Losing weight is a challenge for most people. Packing on the pounds took so little time, but taking them off will be a much longer process. You might be inclined to go the easy route and just stop eating your current diet, but this strategy can backfire and sometimes with serious consequences. Take in too few calories and healthy fats and you'll spend half your day starving, not to mention feeling light-headed. Starve too much and you'll rush home and binge to fill your gnawing stomach. Strive for a balanced lifestyle instead, following seven principle ways to lose weight without starving.
Eating
Losing weight without starving means taking a good look at your current eating habits. If you spend a lot of time eating out at fast food joints, consider cutting back to just once a week and learn to cook filling, yet nutritious meals at home. If your fridge is filled with fatty meats and convenient, but calorie-laden boxed dinners, substitute them for fresh vegetables, fruits and leaner cuts of meat. Load your cupboards with fiber-rich breads and pasta. Adding more fiber to your diet will promote weight loss while filling you up.
Snacking
Having little snacks between meals is an effective way to lose weight without starving. MayoClinic.com advises sticking to a 100-calorie limit as far as your snacks go. Munch on an ounce of nuts or seeds. Buy one-serving bags of whole-grain pretzels or crackers that are filled with complex carbohydrates, the good kind that fill you up without packing on the pounds. Choose yogurt, fruit or air-popped popcorn to fill the void between meals.
Exercise
Along with your healthy eating plan, add an exercise program to lose weight without starving. Pick an activity that suits your lifestyle and personality. Running, jogging, swimming, cycling and dancing all are fast-paced aerobic exercises that burn fat quickly. Be sure to carry those snacks with you for an energy boost after a workout. Yoga, Pilates and tai chi offer a slower way to lose weight but have the added benefit of reducing stress. Add strength training in addition to your regular workout to boost your metabolism.
Sleep
You can sleep your way thin according to Dr.

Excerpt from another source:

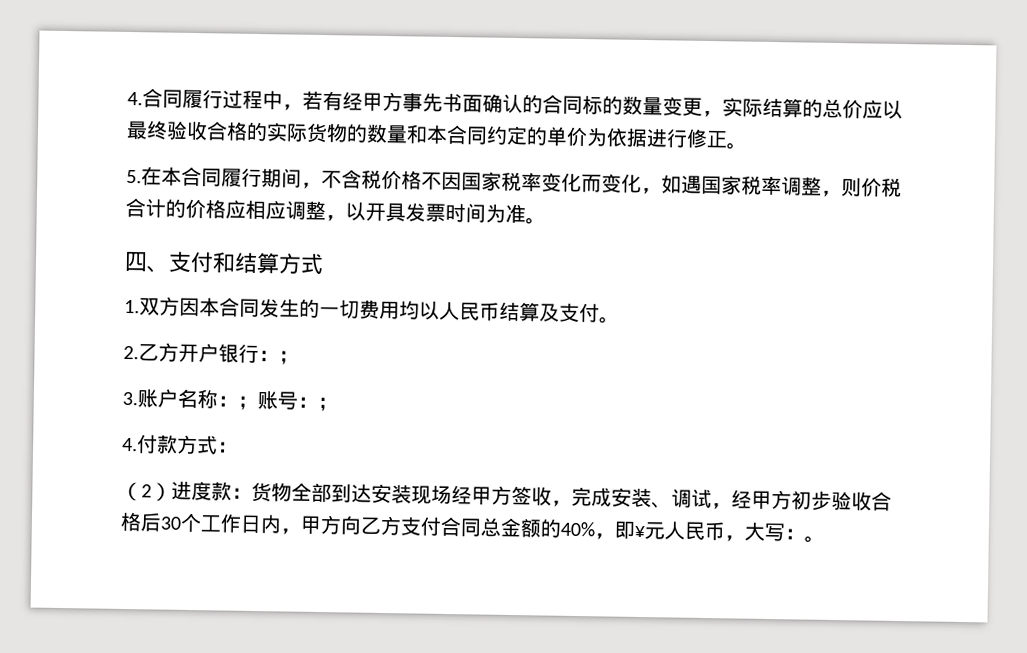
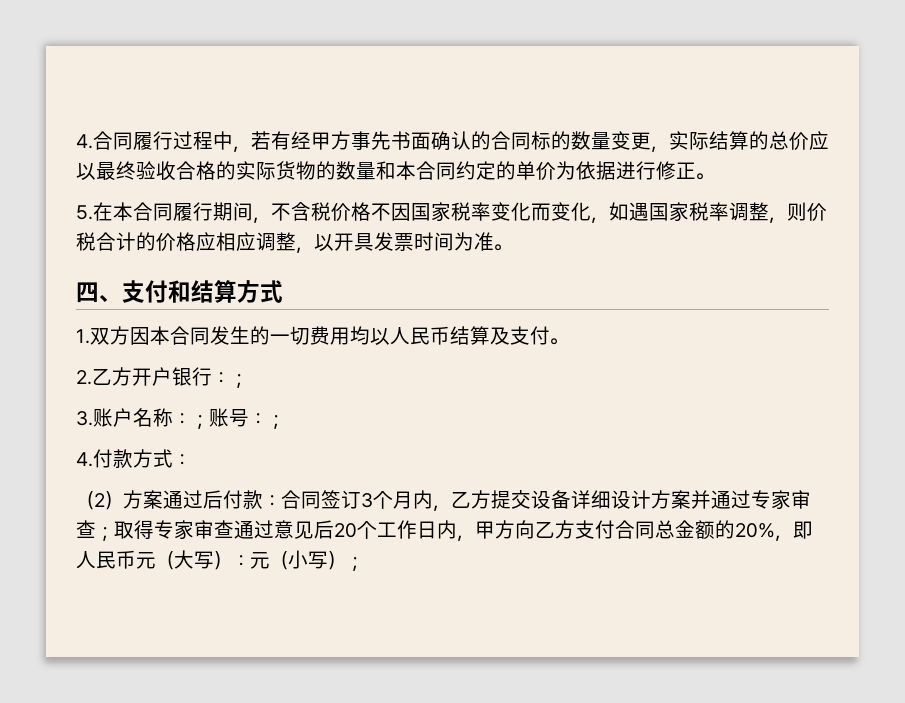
- （2）进度款：货物全部到达安装现场经甲方签收，完成安装、调试，经甲方初步验收合格后30个工作日内，甲方向乙方支付合同总金额的40%，即¥元人民币，大写：。
+ （2）方案通过后付款：合同签订3个月内，乙方提交设备详细设计方案并通过专家审查；取得专家审查通过意见后20个工作日内，甲方向乙方支付合同总金额的20%，即人民币元（大写）：元（小写）；

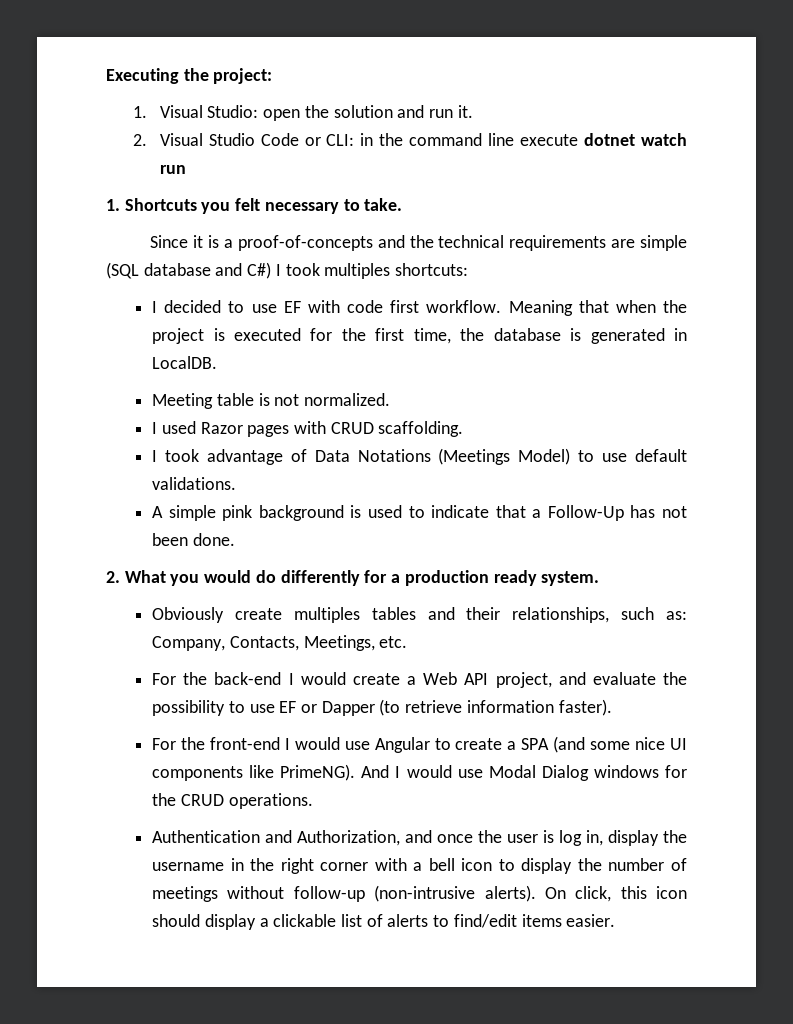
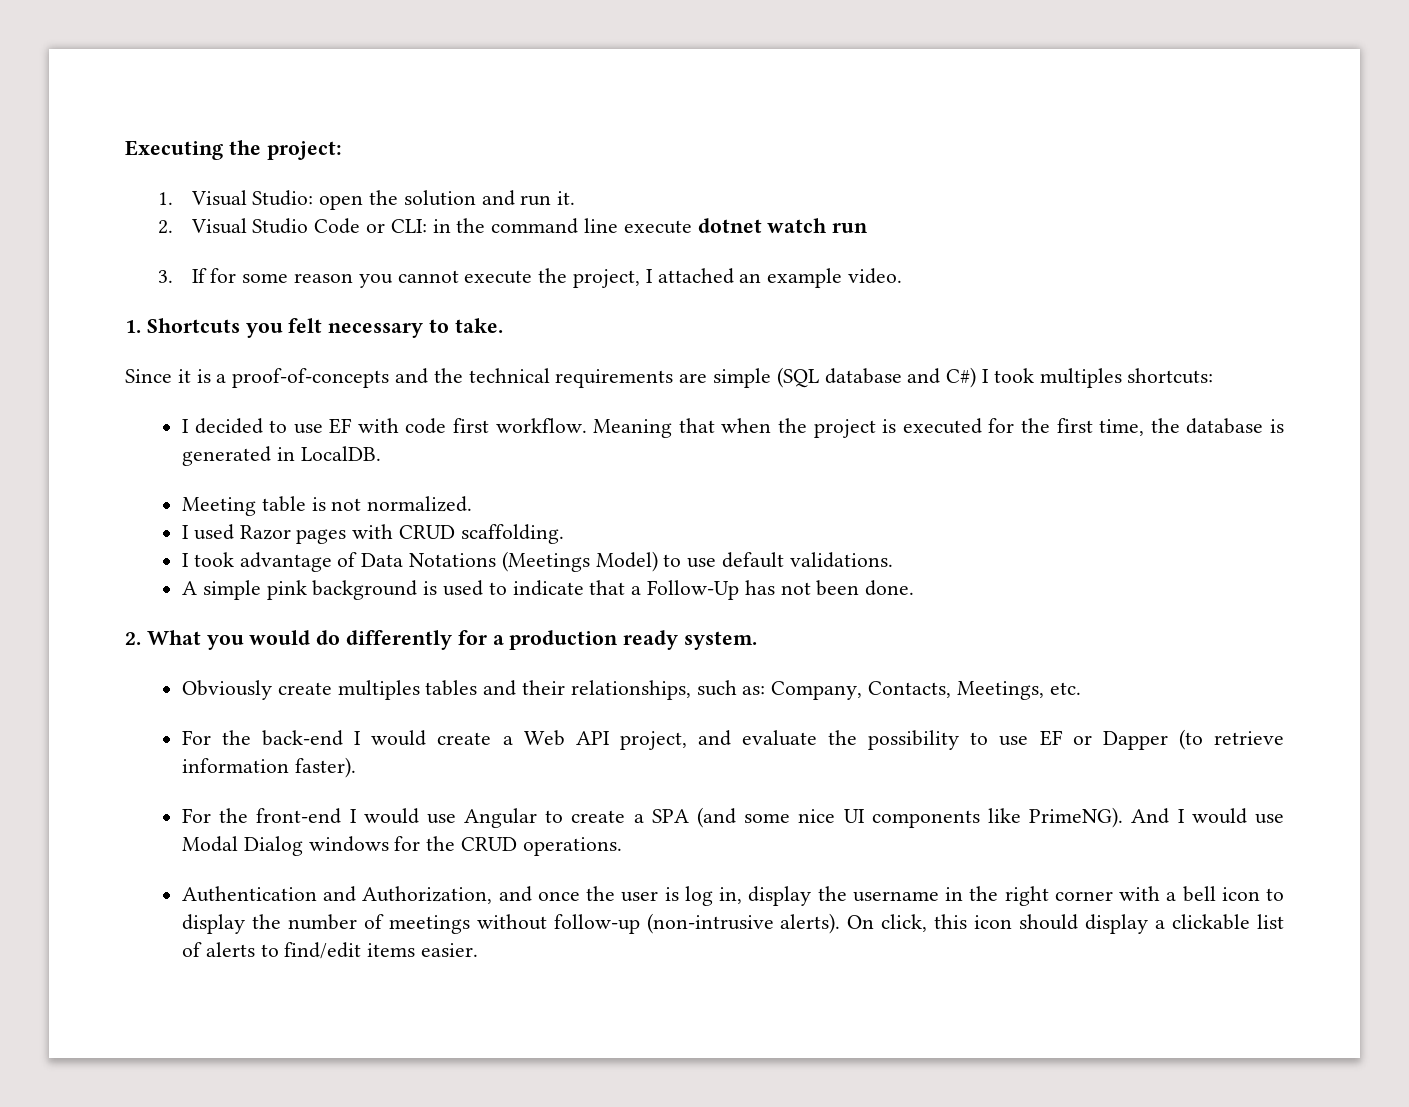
+ 3. If for some reason you cannot execute the project, I attached an example video.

Jacob Teitalbaum, medical director of the Fibromyalgia and Fatigue Centers. He suggests getting from seven to nine hours of sleep a night. While you're dreaming the night away, the controlling hormones for weight and appetite are released. Instead of starving, get your Zs instead and let your body's natural defense against obesity do its job.
Stress
Reduce the amount of stress in your life, and you won't be as inclined to starve to lose weight. There are so many facets of your life over which you do have control, whether it feels like it or not. You have control over how you are treated by other people. You have the choice to work at a job your love or make peace with one that has caused you grief. Reduce stress in as many areas as you can to devote your time to living a healthier lifestyle.
Hobbies
Immerse yourself in activities that you enjoy. If you loved to sew or knit, craft furniture or create scrapbooks, take up these hobbies again. Making something beautiful or useful will take you out of your head. It's in your head where all the bad choices with regard to weight loss are made. By devoting your spare time to worthwhile projects, you'll feel a sense of accomplishment, which will boost your self-esteem and help you to make healthier choices.
Lend a Helping Hand
Get involved with your local food bank. Helping those who have no choices about what to eat will help you realize that starving to lose weight is a selfish indulgence. Giving your time to those in need will help you realize that you are privileged to have the choice to eat healthy, nutritious, filling food and snacks.
References
- American Diabetes Association: The Best Food Choices
- MayoClinic.com: Snacks: How They Fit into Your Weight Loss Plan
- U.S. Department of Health and Human Services: Physical Activities Guidelines for Americans
- "Women's Health": Cardio vs. Strength Training
- Huffpost Health; Sleep And Weight-Loss: They Are More Connected Than You Think; Jacob Teitelbaum
- MayoClinic.com; Stress Management; Edward T. Creagan, M.D.